■ Task brief ■
Transcribe the listing below only from the line with "order number: 2021-6319 -> 2021-6391" up to and including the line with "total: 14885.85 -> 10393.95".

■ Data shown ■
=== Section Start ===
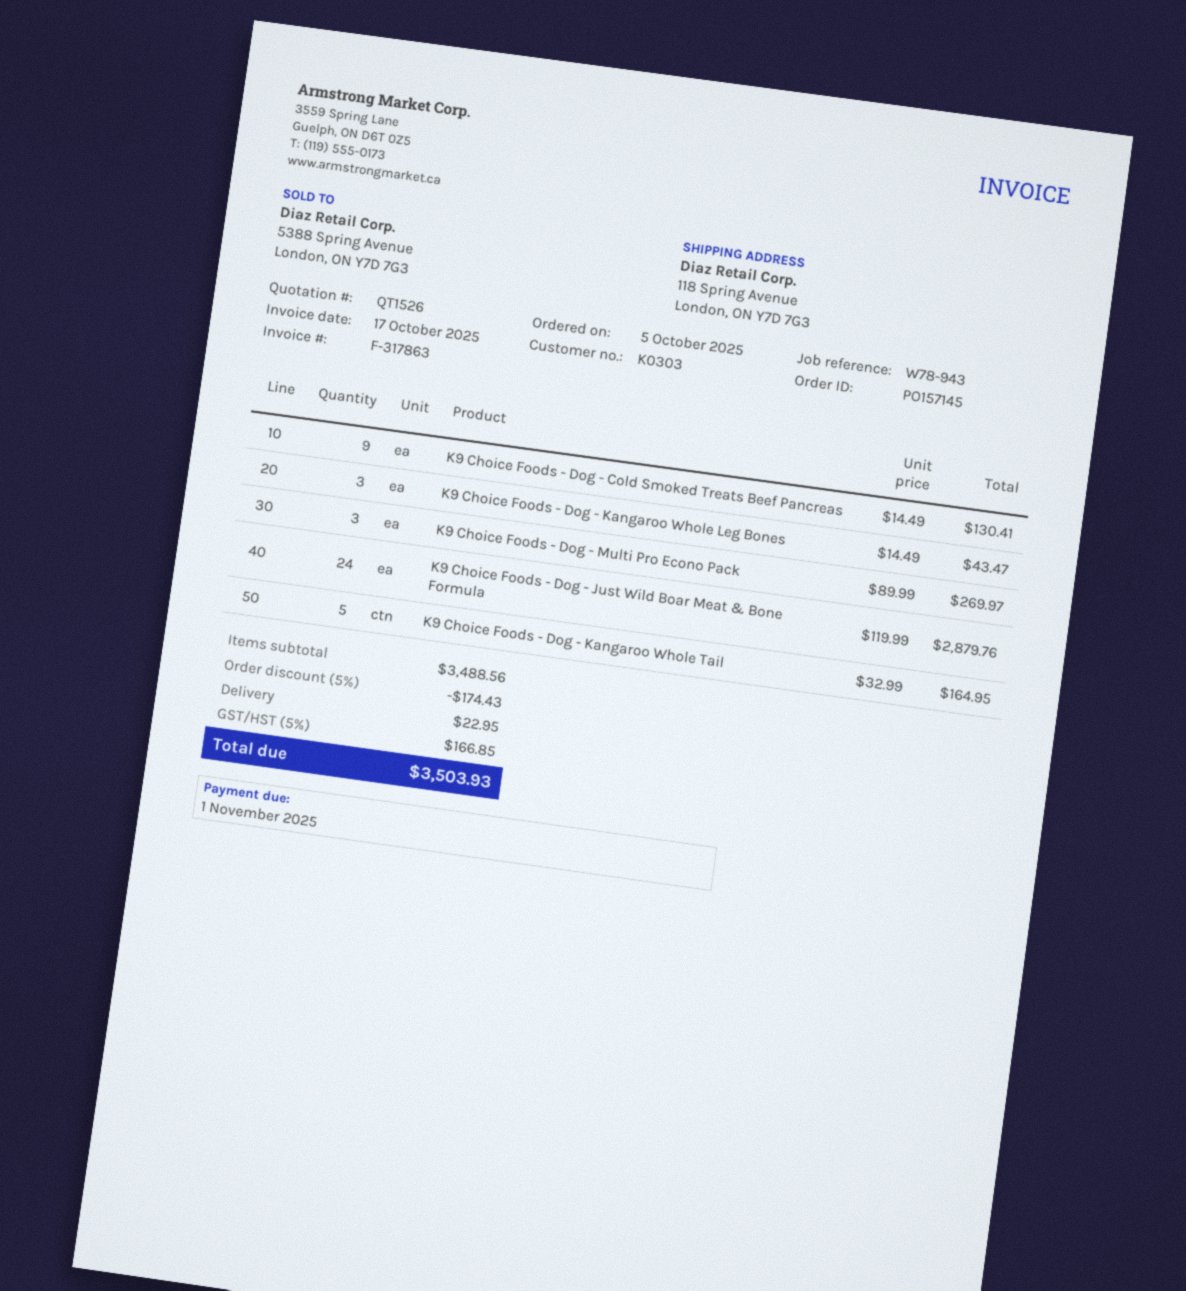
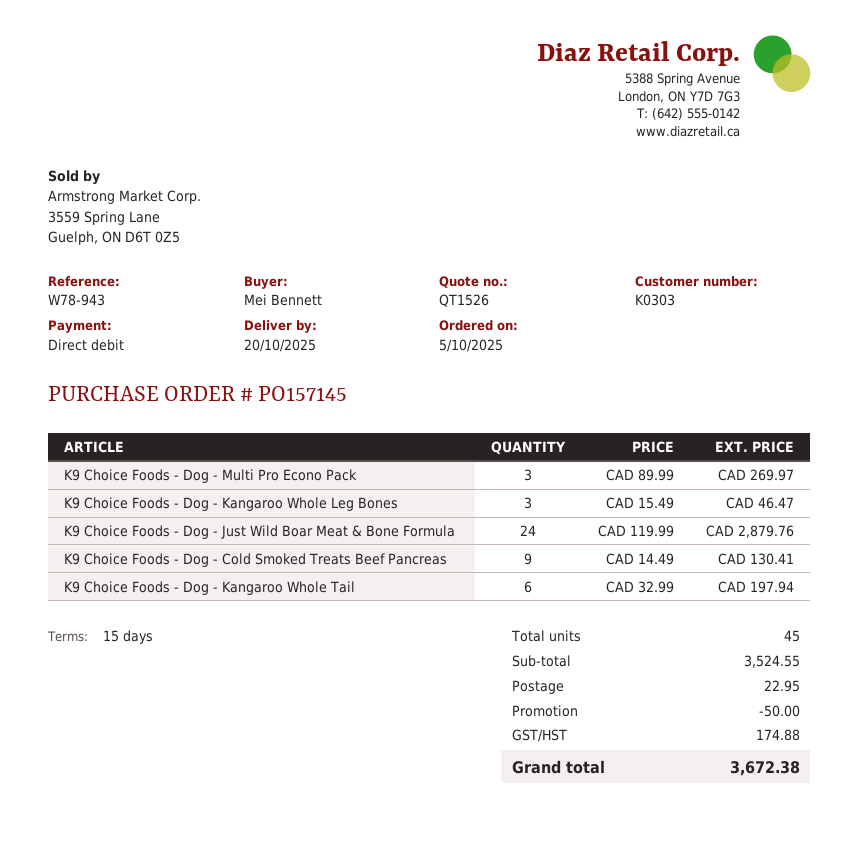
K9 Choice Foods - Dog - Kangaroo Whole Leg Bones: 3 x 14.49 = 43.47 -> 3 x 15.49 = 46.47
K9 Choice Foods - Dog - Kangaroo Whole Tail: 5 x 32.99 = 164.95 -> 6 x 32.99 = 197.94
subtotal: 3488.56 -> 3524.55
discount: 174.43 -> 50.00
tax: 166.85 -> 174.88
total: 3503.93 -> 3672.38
=== Section End ===
=== Section Start ===
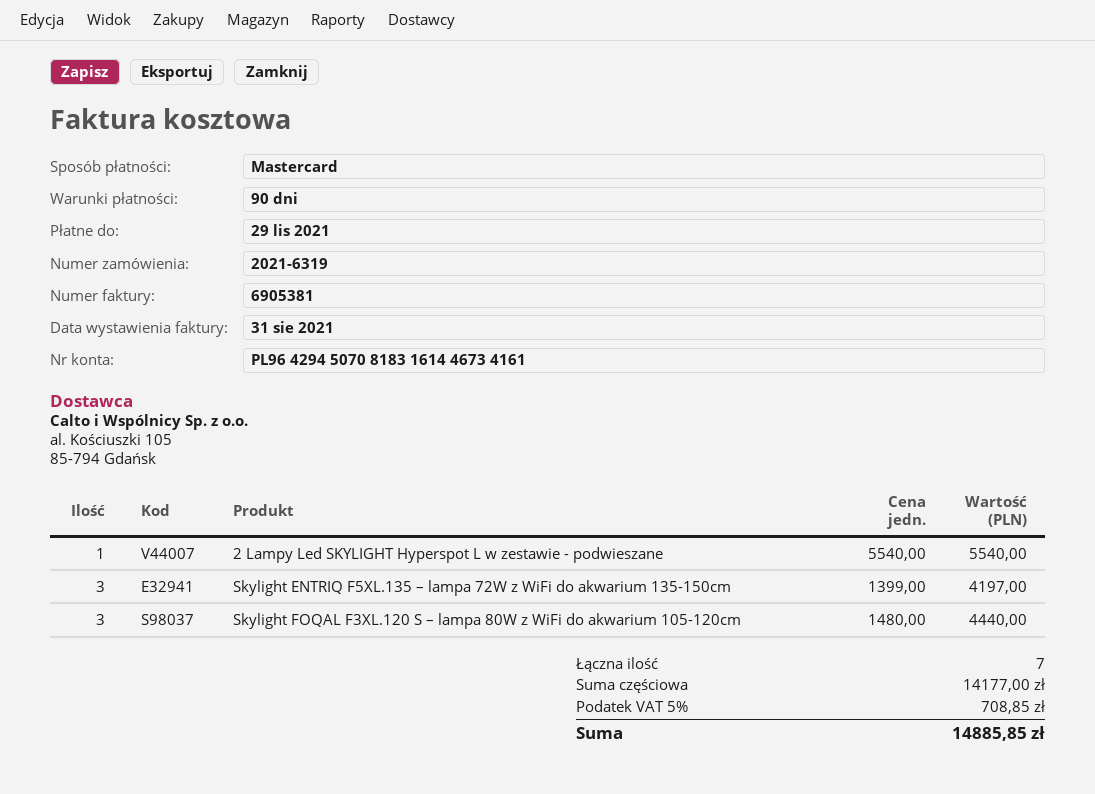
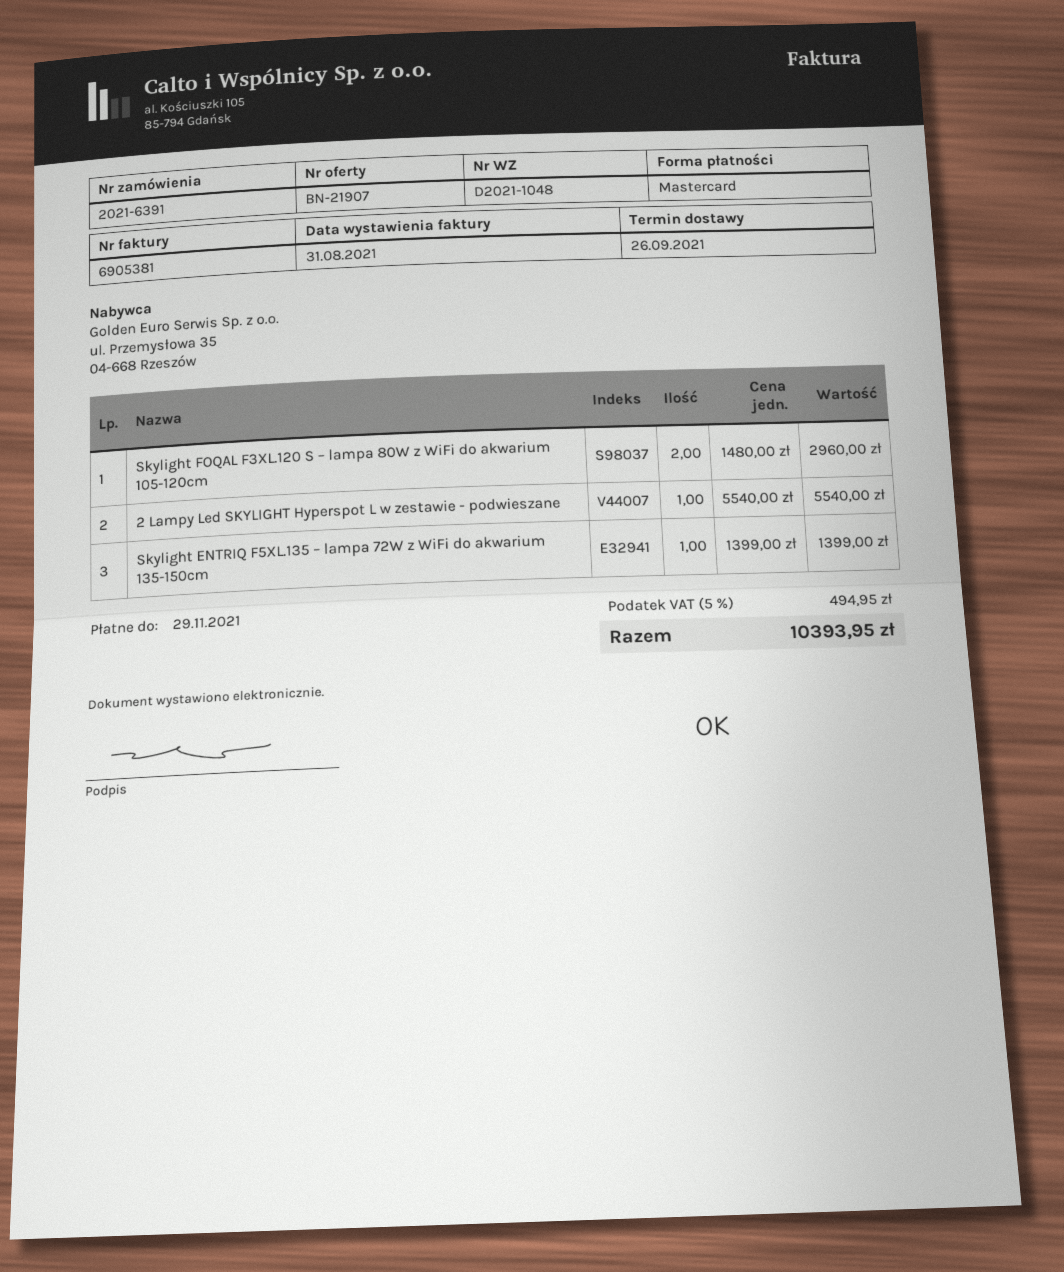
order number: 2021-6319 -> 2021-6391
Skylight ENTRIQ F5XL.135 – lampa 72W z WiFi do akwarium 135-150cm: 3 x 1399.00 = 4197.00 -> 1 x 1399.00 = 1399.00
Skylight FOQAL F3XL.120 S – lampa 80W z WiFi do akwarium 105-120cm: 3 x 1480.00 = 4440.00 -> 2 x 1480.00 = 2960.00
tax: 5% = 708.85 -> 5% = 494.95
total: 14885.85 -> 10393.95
=== Section End ===
■ Answer area ■
order number: 2021-6319 -> 2021-6391
Skylight ENTRIQ F5XL.135 – lampa 72W z WiFi do akwarium 135-150cm: 3 x 1399.00 = 4197.00 -> 1 x 1399.00 = 1399.00
Skylight FOQAL F3XL.120 S – lampa 80W z WiFi do akwarium 105-120cm: 3 x 1480.00 = 4440.00 -> 2 x 1480.00 = 2960.00
tax: 5% = 708.85 -> 5% = 494.95
total: 14885.85 -> 10393.95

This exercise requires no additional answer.